Posts Tagged ‘Bloomingdale’

West 72nd Street before the Dakota

October 22, 2010

It was one of the first apartment houses in the city, a Gothic, Victorian, French Renaissance–inspired mix of lovely gables, dormers, railings, and moldings.

And if you were lucky enough to be able to afford a flat in the Dakota around 1884, the year the building opened, here’s what the view outside your window would have be like.

This 1890 photograph, published in New York: An Illustrated History, looks south from Central Park West and 72nd Street.

It’s an amazing contrast: the Dakota, an example of Gilded Age opulence, vs. the shacks and shanties of the surrounding blocks.

It wouldn’t look this way for much longer. The Upper West Side was fast transitioning from a collection of villages such as Harsenville and Bloomingdale into a neighborhood of brownstones and apartment houses.

Columbia University’s lunatic past

May 5, 2008

They didn’t used to call Morningside Heights “Asylum Hill” for nothing. Before Columbia built its campus on Broadway and 116th Street, the grounds were occupied by the Bloomingdale Lunatic Asylum. Buell Hall, below, is the only campus building that was originally part of the asylum.

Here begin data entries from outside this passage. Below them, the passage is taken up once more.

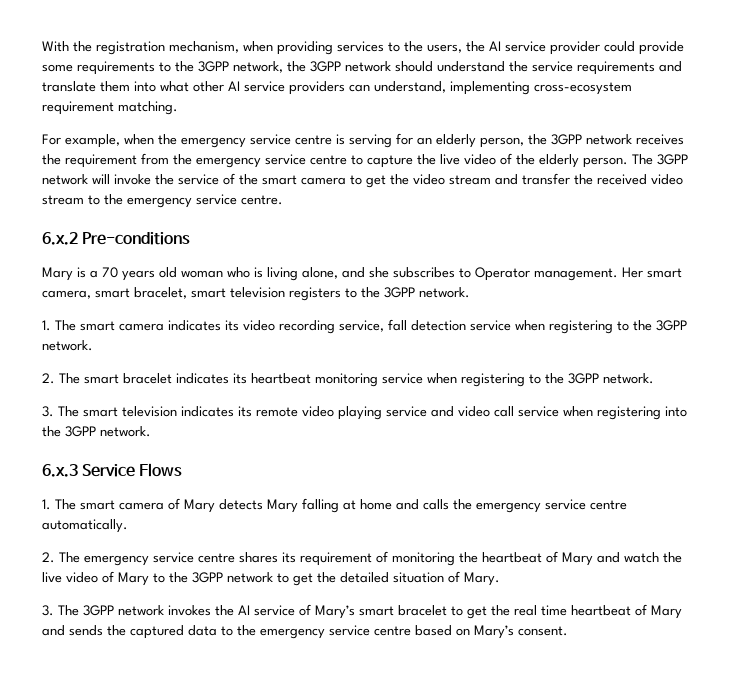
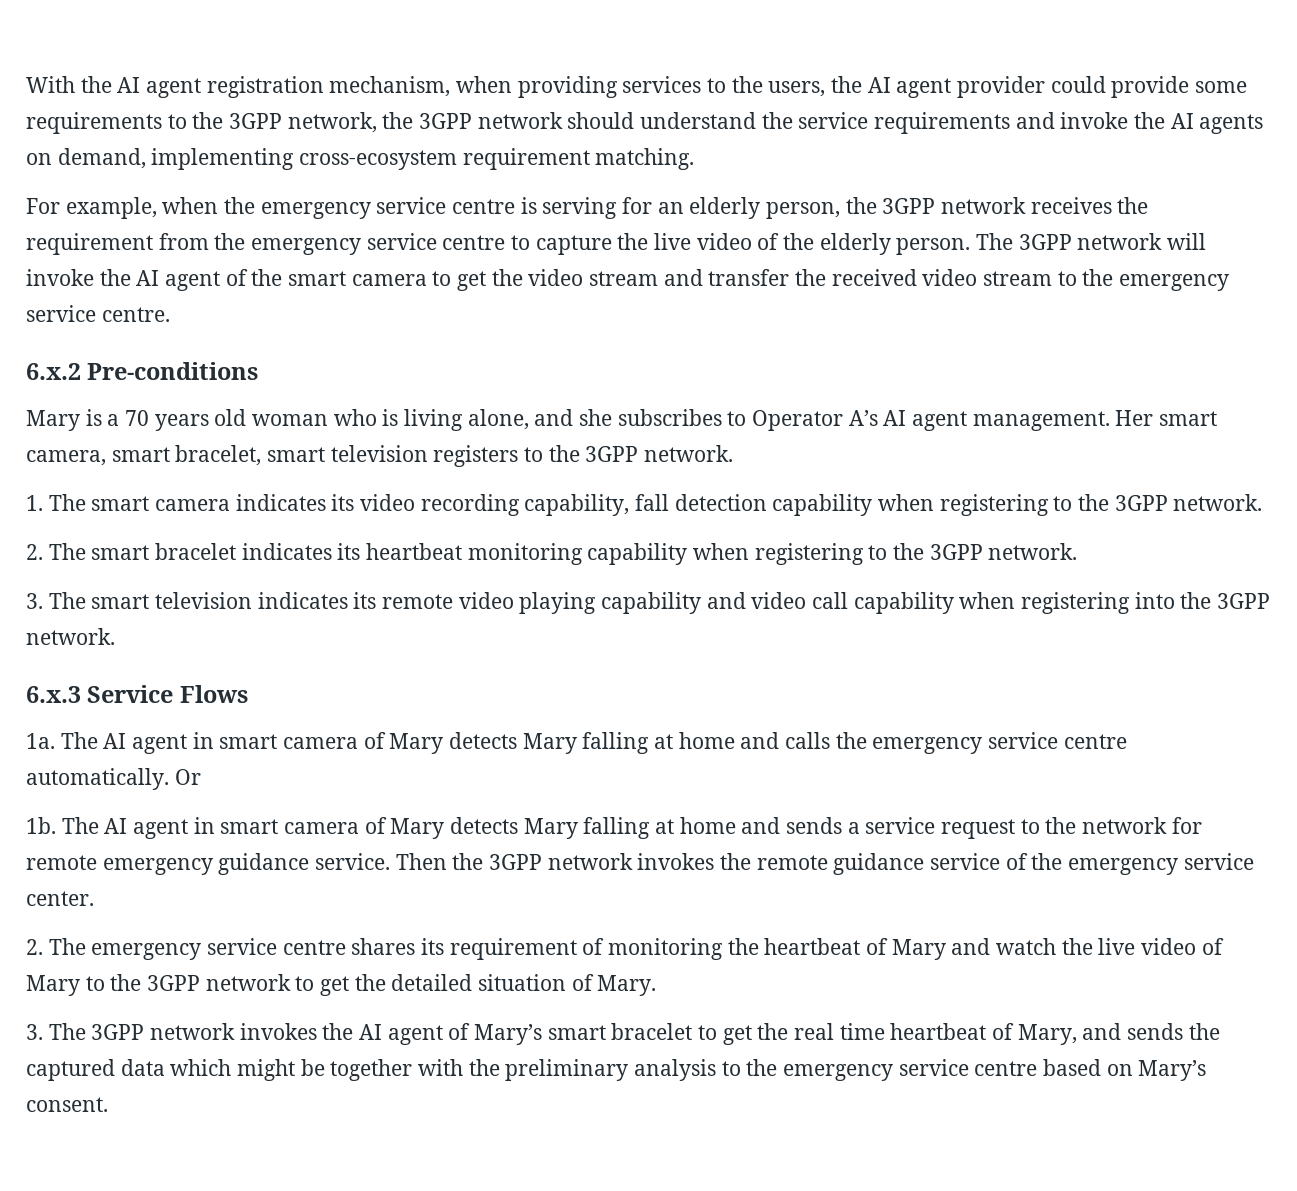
- With the registration mechanism, when providing services to the users, the AI service provider could provide some requirements to the 3GPP network, the 3GPP network should understand the service requirements and translate them into what other AI service providers can understand, implementing cross-ecosystem requirement matching.
+ With the AI agent registration mechanism, when providing services to the users, the AI agent provider could provide some requirements to the 3GPP network, the 3GPP network should understand the service requirements and invoke the AI agents on demand, implementing cross-ecosystem requirement matching.
- The 3GPP network will invoke the service of the smart camera to get the video stream and transfer the received video stream to the emergency service centre.
+ The 3GPP network will invoke the AI agent of the smart camera to get the video stream and transfer the received video stream to the emergency service centre.
- Mary is a 70 years old woman who is living alone, and she subscribes to Operator management.
+ Mary is a 70 years old woman who is living alone, and she subscribes to Operator A’s AI agent management.
- 1. The smart camera indicates its video recording service, fall detection service when registering to the 3GPP network.
+ 1. The smart camera indicates its video recording capability, fall detection capability when registering to the 3GPP network.
- 2. The smart bracelet indicates its heartbeat monitoring service when registering to the 3GPP network.
+ 2. The smart bracelet indicates its heartbeat monitoring capability when registering to the 3GPP network.
- 3. The smart television indicates its remote video playing service and video call service when registering into the 3GPP network.
+ 3. The smart television indicates its remote video playing capability and video call capability when registering into the 3GPP network.
- 1. The smart camera of Mary detects Mary falling at home and calls the emergency service centre automatically.
+ 1a. The AI agent in smart camera of Mary detects Mary falling at home and calls the emergency service centre automatically. Or
+ 1b. The AI agent in smart camera of Mary detects Mary falling at home and sends a service request to the network for remote emergency guidance service. Then the 3GPP network invokes the remote guidance service of the emergency service center.
- 3. The 3GPP network invokes the AI service of Mary’s smart bracelet to get the real time heartbeat of Mary and sends the captured data to the emergency service centre based on Mary’s consent.
+ 3. The 3GPP network invokes the AI agent of Mary’s smart bracelet to get the real time heartbeat of Mary, and sends the captured data which might be together with the preliminary analysis to the emergency service centre based on Mary’s consent.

Opened in 1808, the asylum was named for Bloomingdale Road, the old name for this stretch of Broadway. Until the late 1800s, the neighborhood was bucolic and sylvan, and through the years the asylum became somewhat of a tourist attraction. In 1893, it relocated to Westchester, and Columbia, then on Madison Avenue in the 50s, took over, building the campus as we know it today.

Look closely; I love the family of deer hanging out on the asylum grounds.